It was difficult at first for Mary to be mindful of her bodily sensations because when she tried to do so, the hyperarousal, shaking, panic and terror became overwhelming. Similar to Levine’s notion of “exchanging … an active response for one of helplessness” (Levine, 1997, p. 110), the therapist knew that if Mary could fully experience a physical defensive sequence, these symptoms might lessen. To accomplish this, he asked Mary if she would be willing to experiment by pushing with her hands against a pillow that he held, and to notice what happened in her body. Mary consented and as she performed this action, she first experienced nausea and increased fear, not uncommon when first working with activating a defensive sequence that has failed in the past. The therapist then asked Mary to temporarily disregard all memory and simply focus on her body to find a way to push that felt comfortable. Mary’s sense of control was increased as she was encouraged to guide this physical exploration by telling the therapist how much pressure to use in resisting with the pillow, what position to be in, and so on. As Mary began to experience the active physical defense, the therapist tracked her body and made contact statements such as, “The strength of the pushing is increasing,” and “You seem to be settling down,” etc. Mary was also instructed to be mindful of the details of her sensations: “What’s happening in your body as you push? What do you feel in your back and spine?”

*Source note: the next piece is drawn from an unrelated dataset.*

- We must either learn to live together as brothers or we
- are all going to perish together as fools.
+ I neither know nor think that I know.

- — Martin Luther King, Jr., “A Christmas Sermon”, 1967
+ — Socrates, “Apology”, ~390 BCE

Mary eventually experienced a full sequence of active defensive response: lifting the arms, pushing tentatively at first with just her arms, then increasing the pressure and involving the muscles of her back, pelvis, and legs. The therapist continued to evoke mindfulness of sensation, and Mary began to experience the physical pleasure of pushing, reporting, “This feels good!” Because many traumatized clients are anhedonic (unable to feel physical pleasure), experiencing and savoring pleasurable sensations can increase their overall capacity for experiencing pleasure and also can change their relationship with the body, which heretofore may have felt like “the enemy,” the source of disconcerting sensations and physical pain. When the defensive sequence had been thoroughly explored and completed, Mary was calmer and able to be mindful of sensations without becoming hyperaroused — in other words, she was now situated within the optimum arousal zone of the Modulation Model.
The intention in Sensorimotor Psychotherapy is to work at the edge of the Modulation Model, accessing enough of the traumatic material to work with, but not so much that the client becomes overwhelmed and dissociated. To serve this end, as Mary returned to describing the trauma (her decision, not the therapist’s), she was instructed to stay mindful of her body sensations. As she described her abusive experience her jaw began to tighten, her right shoulder and arm began to constrict, and her breath became labored — all possible signs of defensive responses emerging spontaneously. After making contact statements with these physical observations by saying, “Your jaw and arm seem to be tightening up and your breathing is changing,” the therapist directed Mary to be mindful of her bodily sensations: “Let’s take a few moments to sense what’s happening in your body before we go on with the content.” Mary described the tension and stated that her head seemed to want to turn to the left, at which point she remembered a wall being on her left during the childhood abuse. Instead of interpreting her statements, or returning to the content of the memory, the therapist directed her to “allow that turning in your neck and notice what happens next.”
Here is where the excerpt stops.